§ **REQUIRED WORK**: Look through the lines below; wherever the word "familiar" appears, copy that line.

(Edit tracking data)

= = = = =

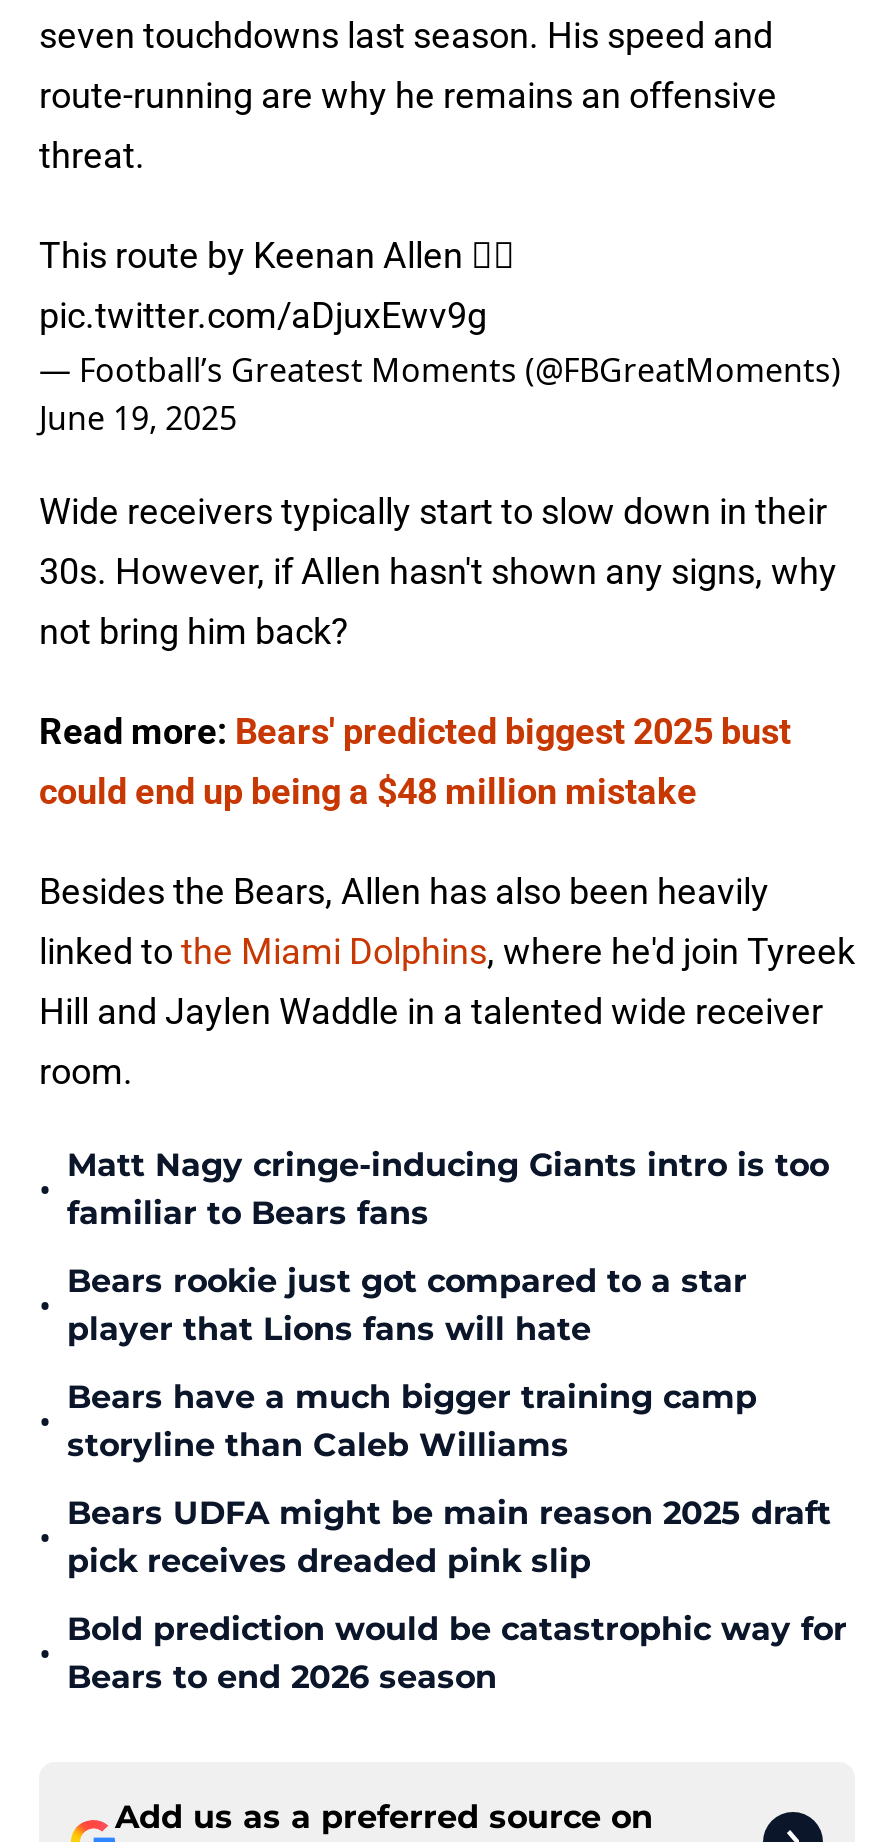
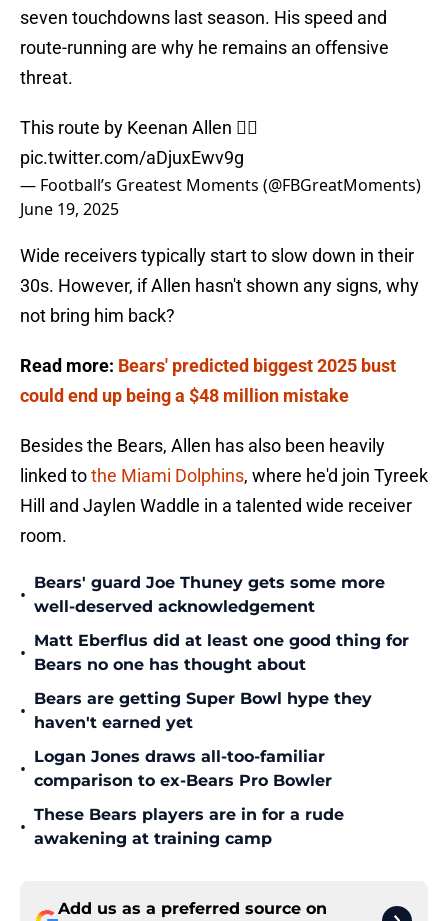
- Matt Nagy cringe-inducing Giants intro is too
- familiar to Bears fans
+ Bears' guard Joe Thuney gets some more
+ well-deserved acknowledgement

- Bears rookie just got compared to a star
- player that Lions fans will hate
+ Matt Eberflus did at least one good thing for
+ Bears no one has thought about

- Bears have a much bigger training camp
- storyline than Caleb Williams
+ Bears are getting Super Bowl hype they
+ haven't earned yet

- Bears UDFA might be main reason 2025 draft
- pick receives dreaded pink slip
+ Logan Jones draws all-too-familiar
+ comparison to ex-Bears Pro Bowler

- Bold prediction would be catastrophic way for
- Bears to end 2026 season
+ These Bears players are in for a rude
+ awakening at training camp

= = = = =

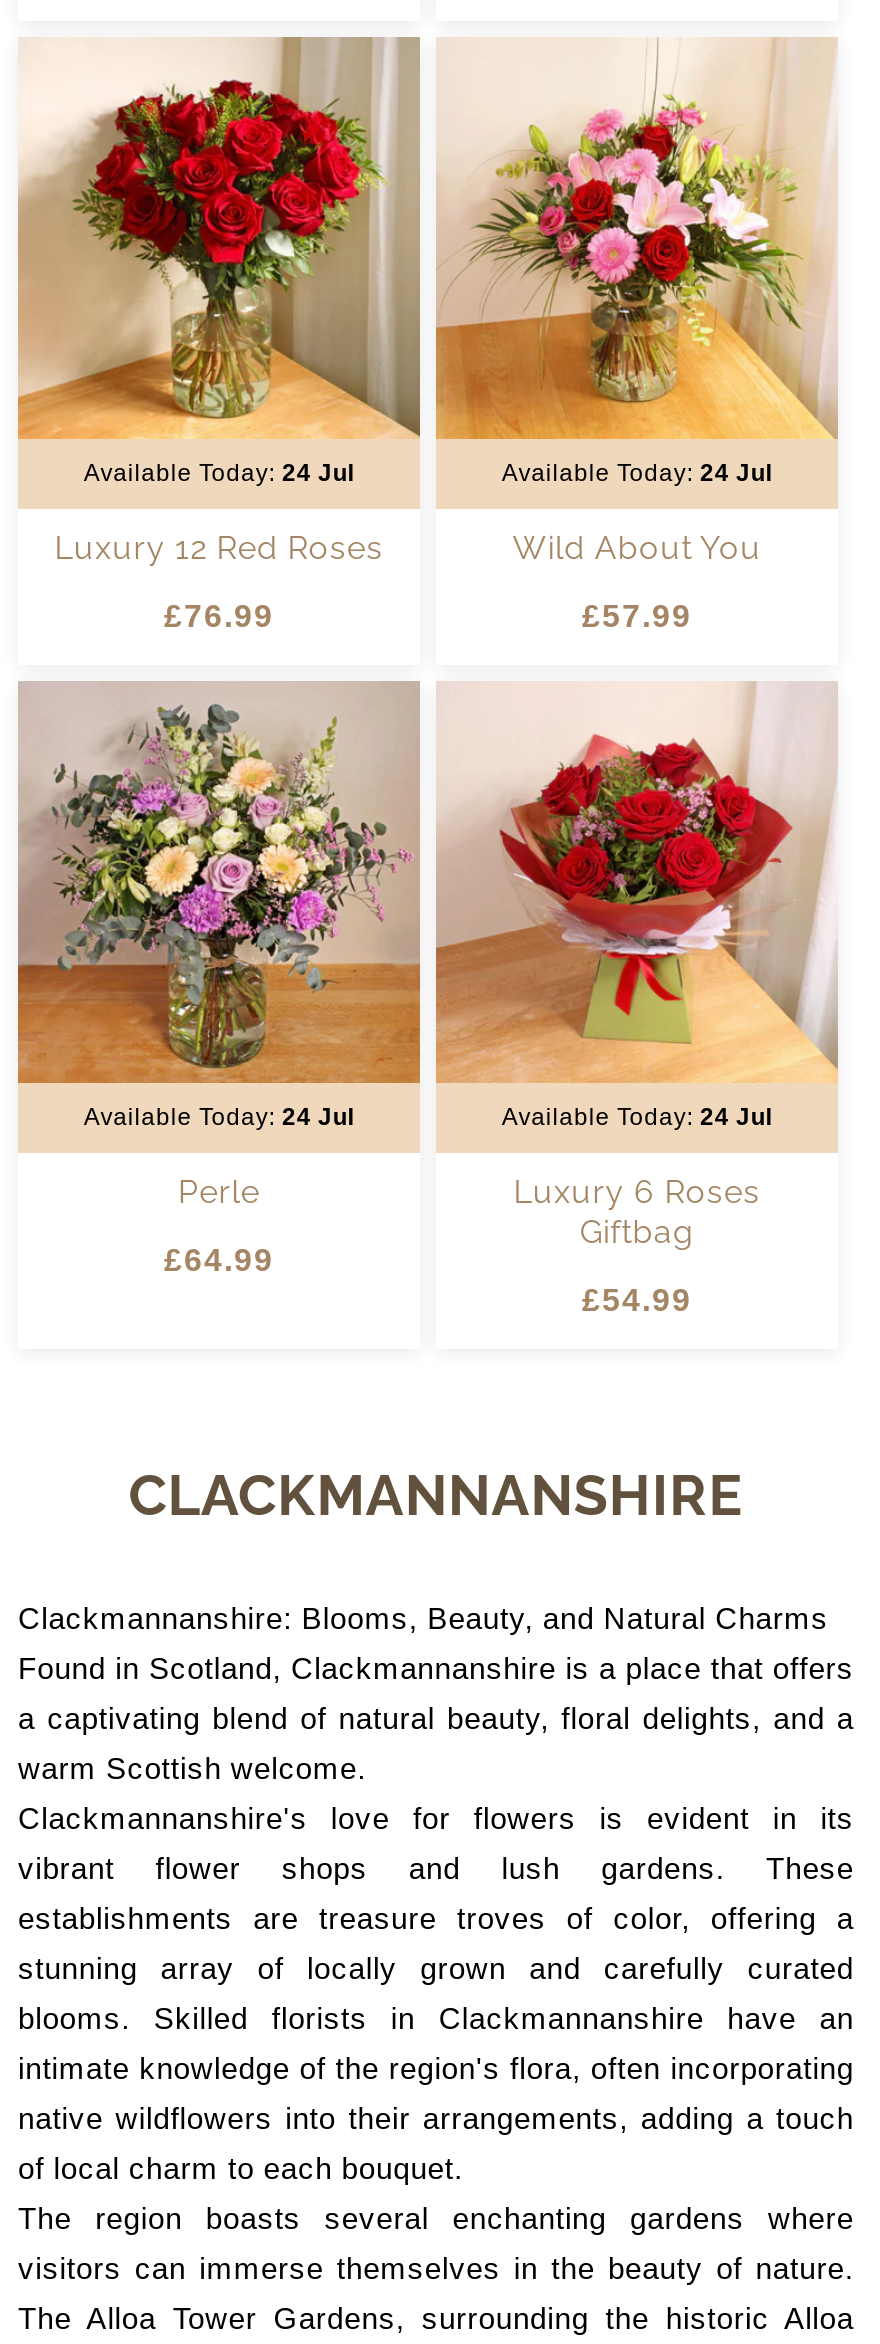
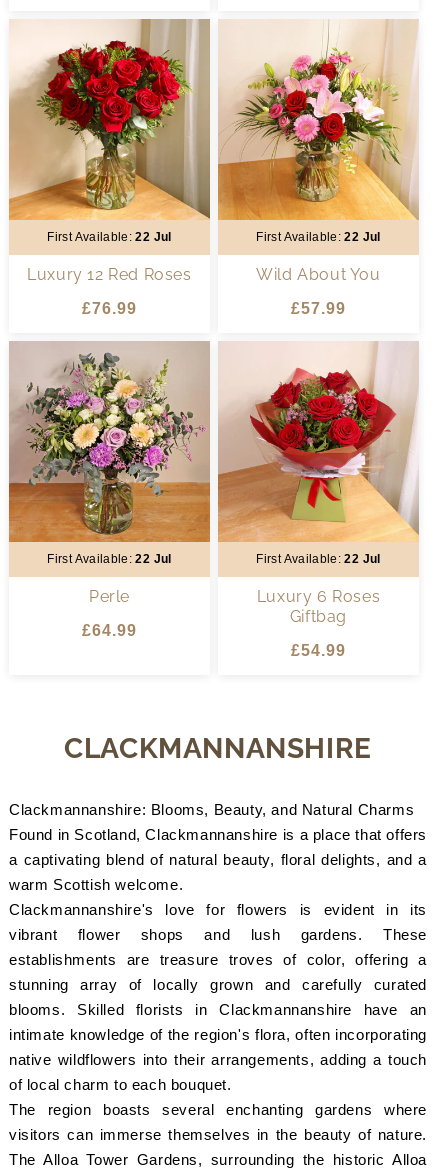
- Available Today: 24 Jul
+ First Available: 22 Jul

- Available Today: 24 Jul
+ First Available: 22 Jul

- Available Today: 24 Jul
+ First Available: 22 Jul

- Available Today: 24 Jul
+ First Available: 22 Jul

= = = = =

§ **OUTPUT FOR THIS TASK**:
- familiar to Bears fans
+ Logan Jones draws all-too-familiar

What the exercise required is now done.